HACCP Colour Code system for a centralized Kitchen
You don't HAVE to as far as I know but it's a very common practice to prevent accidental cross contamination.
We use red for waste/garbage
blue for food contact
Yellow for equipment that is not direct food contact
orange for maintenance
My last color coded system had 8 colors
You can make the colors whatever you want as long as you can find the equipment you need in the colors you designated... which isn't too hard searching online.
You could use any color for raw just choose colors and designate what they are for. White/blue are good for food contact but if white is your food contact be careful it doesn't get dirty or stained because they may look bad.
Black/red are good for waste/garbage but make sure they don't get in contact with your equipment / food contact etc.
There are no set colours-you can choose what you like as long as it is communicated to all staff-however if you are likely to be employing staff who have been trained elswhere-you may want to stick to the most widely recognised choices to avoid confusion?
One last thing to consider... if you are storing raw/unwashed vegetables and then subsequently washed/peeled vegetables in the same colour containers (or the same containers!)-be aware of the possibility of cross contamination
Regards
Mike
Colors are often largely part of your process. In my last plant, white was food contact, Yellow was work in process, Red was allergens, gray was trash, blue was recycling.
I'm having issues with this right now becuase we use too many color s- We want to have a color for each allergen, but with 6 of the big 8, that's really eating into choices. On top of that, a color for non-GMO ingredients, a color for Kosher ingredients, etc.
And I'm completely lost as to what color to make something that's non-GMO and has almonds, or something that's Halal and has wheat. .
Previously, we had a scheme very much like Snookies (white - food contact, blue - walls/non food contact equipment, grey - trash, red allergens), but only having one color for allergens was a problem because the previous allergen might have been different. We wash allergen tools and equipment between every use, but that wasn't enough for our last auditor. I want to go back to the simple stripped down scheme.

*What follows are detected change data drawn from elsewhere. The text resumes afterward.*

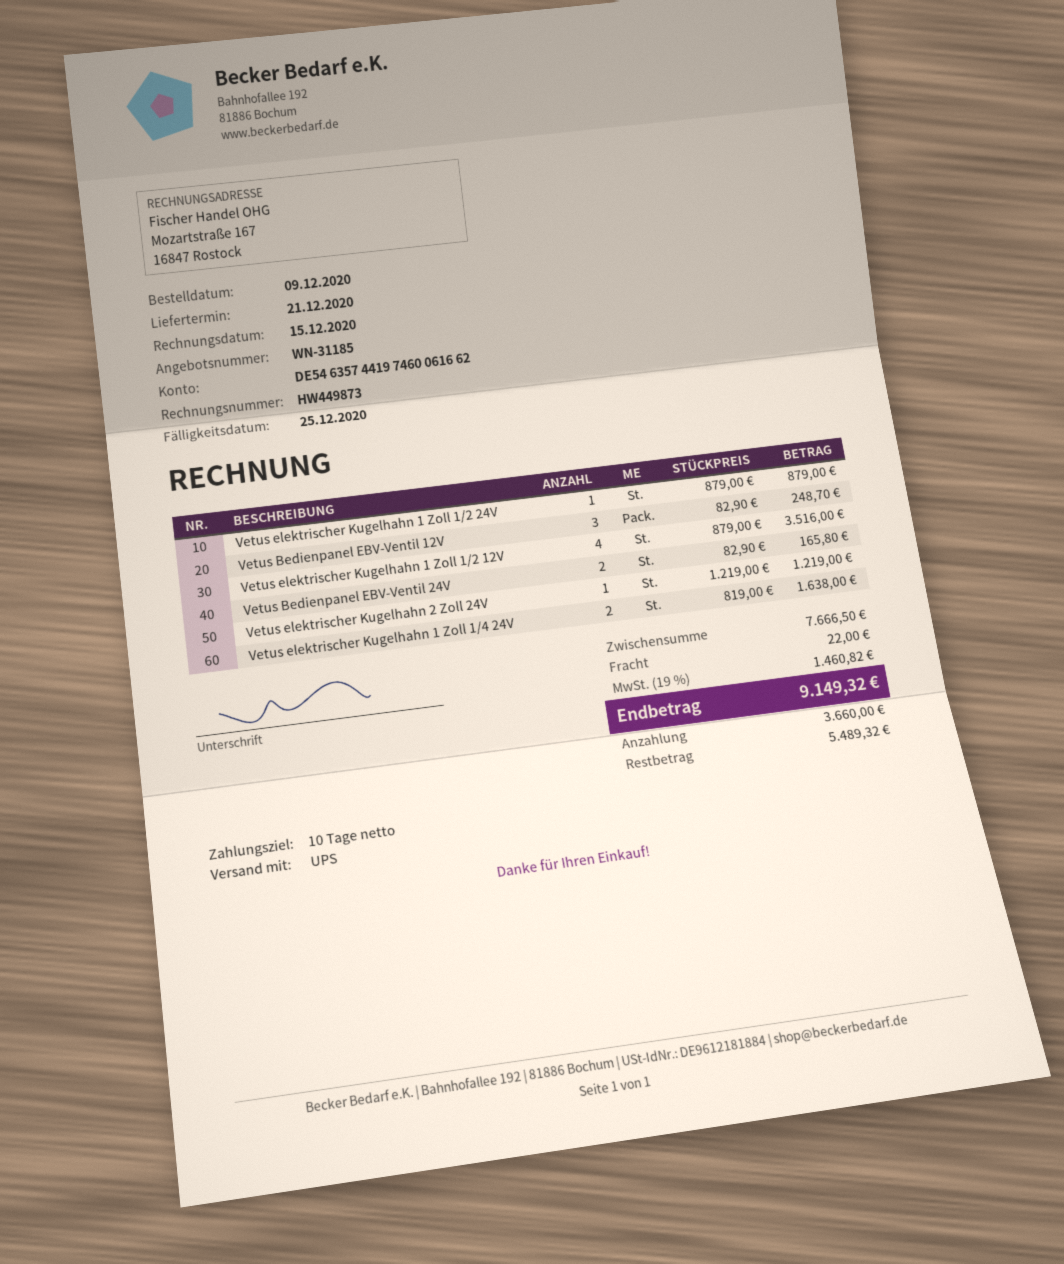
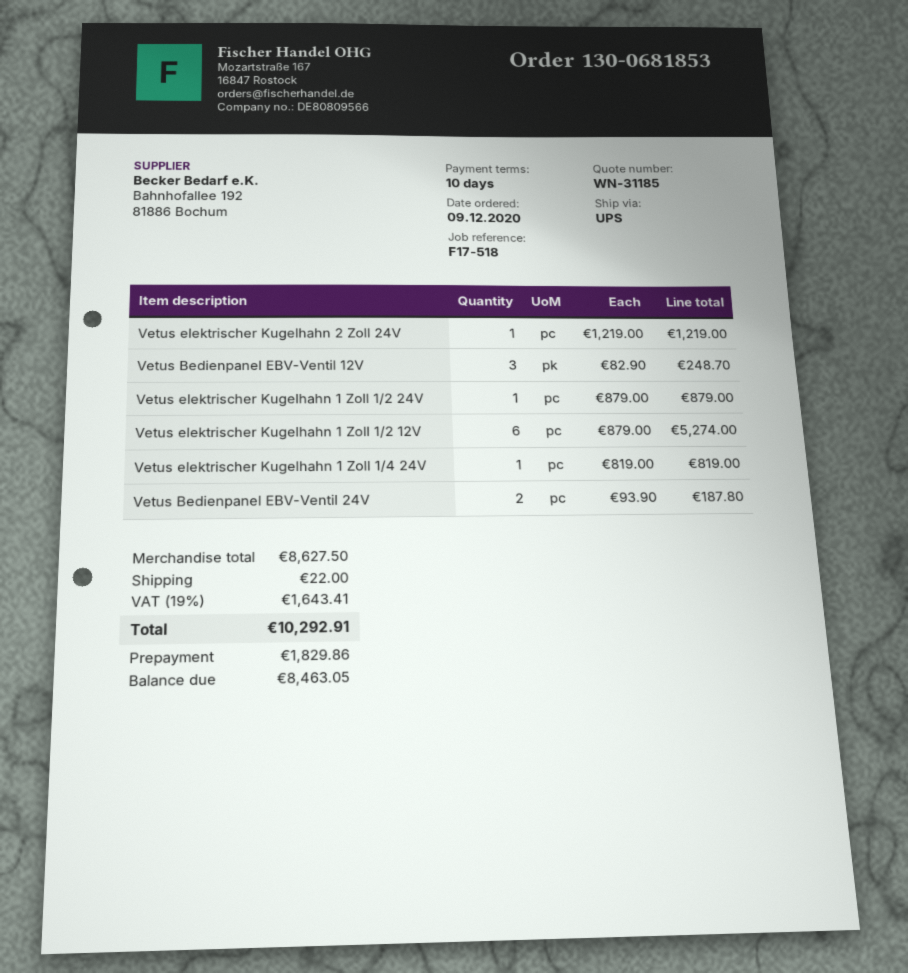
Vetus elektrischer Kugelhahn 1 Zoll 1/2 12V: 4 x 879.00 = 3516.00 -> 6 x 879.00 = 5274.00
Vetus Bedienpanel EBV-Ventil 24V: 2 x 82.90 = 165.80 -> 2 x 93.90 = 187.80
Vetus elektrischer Kugelhahn 1 Zoll 1/4 24V: 2 x 819.00 = 1638.00 -> 1 x 819.00 = 819.00
subtotal: 7666.50 -> 8627.50
tax: 19% = 1460.82 -> 19% = 1643.41
total: 9149.32 -> 10292.91
deposit: 3660.00 -> 1829.86
balance: 5489.32 -> 8463.05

I'm having issues with this right now becuase we use too many color s- We want to have a color for each allergen, but with 6 of the big 8, that's really eating into choices. On top of that, a color for non-GMO ingredients, a color for Kosher ingredients, etc.

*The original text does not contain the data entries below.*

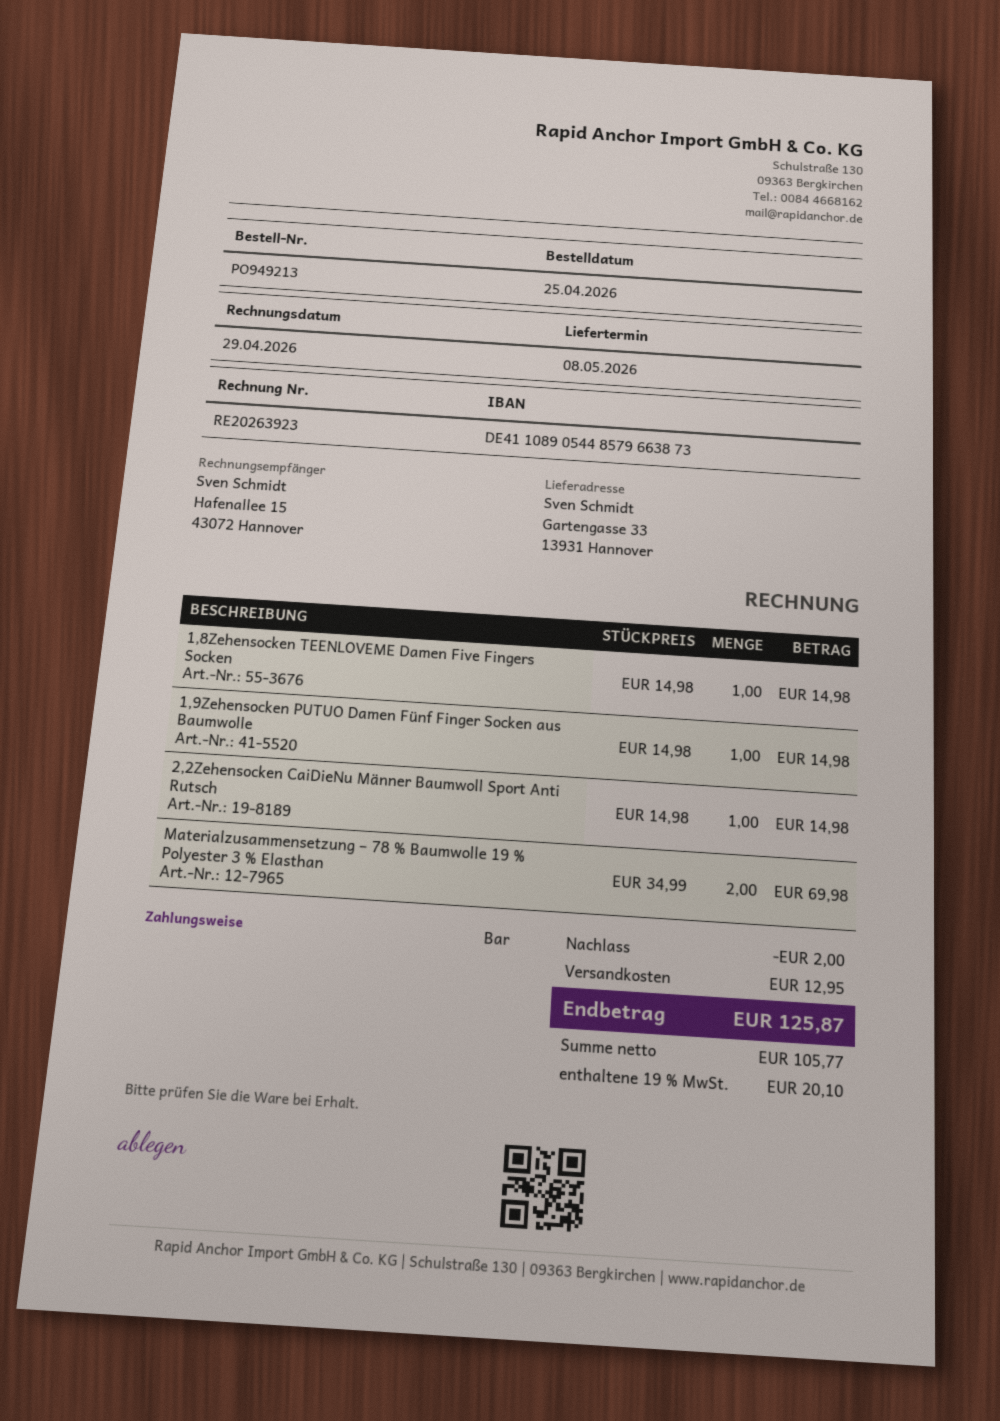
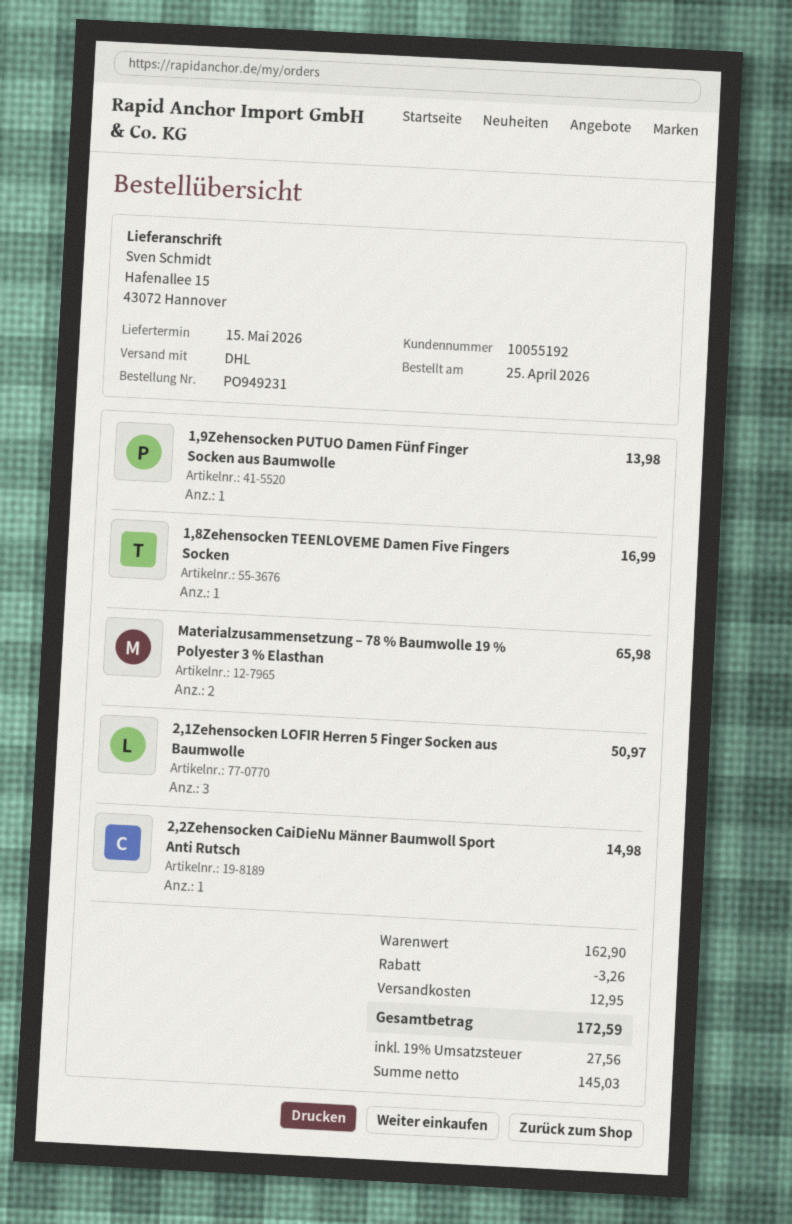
order number: PO949213 -> PO949231
delivery date: 2026-05-08 -> 2026-05-15
ship to: Gartengasse 33, 13931 Hannover -> Hafenallee 15, 43072 Hannover
1,8Zehensocken TEENLOVEME Damen Five Fingers Socken: 1 for 14.98 -> 1 for 16.99
1,9Zehensocken PUTUO Damen Fünf Finger Socken aus Baumwolle: 1 for 14.98 -> 1 for 13.98
Materialzusammensetzung – 78 % Baumwolle 19 % Polyester 3 % Elasthan: 2 for 69.98 -> 2 for 65.98
2,1Zehensocken LOFIR Herren 5 Finger Socken aus Baumwolle: none -> 3 for 50.97
discount: 2.00 -> 3.26
net: 105.77 -> 145.03
tax: 19% = 20.10 -> 19% = 27.56
total: 125.87 -> 172.59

And I'm completely lost as to what color to make something that's non-GMO and has almonds, or something that's Halal and has wheat. .
Previously, we had a scheme very much like Snookies (white - food contact, blue - walls/non food contact equipment, grey - trash, red allergens), but only having one color for allergens was a problem because the previous allergen might have been different. We wash allergen tools and equipment between every use, but that wasn't enough for our last auditor. I want to go back to the simple stripped down scheme.

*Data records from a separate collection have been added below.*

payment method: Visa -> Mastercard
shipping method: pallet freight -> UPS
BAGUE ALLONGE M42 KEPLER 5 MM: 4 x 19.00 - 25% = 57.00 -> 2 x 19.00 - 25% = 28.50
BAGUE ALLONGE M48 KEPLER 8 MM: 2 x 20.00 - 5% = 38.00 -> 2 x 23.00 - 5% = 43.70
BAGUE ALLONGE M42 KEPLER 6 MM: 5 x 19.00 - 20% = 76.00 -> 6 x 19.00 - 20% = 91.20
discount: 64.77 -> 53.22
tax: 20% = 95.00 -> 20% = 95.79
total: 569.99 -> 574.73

I agree the colors can get confusing. I worked in a plant where we had almost every possible allergen, organic, non-organic....well you get it. Had all of the colors but when you run out of colors, they went to colors with different color stripes......ENOUGH already!!! Colors can be handy, but K.I.S.S......
At the yogurt plant we had 5 of the big 8, though we didn't count milk as an allergen because it was in all of the products, so we just used one color for all of them with the expectation that the operators were supposed to clean the brushes thoroughly between uses to prevent allergen cross contamination.
The big 8 for anyone who isn't in the United States are the 8 most reported allergenic foods by percentage of reaction which are:
Milk,
eggs,
fish,
shellfish,
tree nuts,
peanuts,
wheat,
soy
and are the only allergens, kinda, we have to label.
Thank you..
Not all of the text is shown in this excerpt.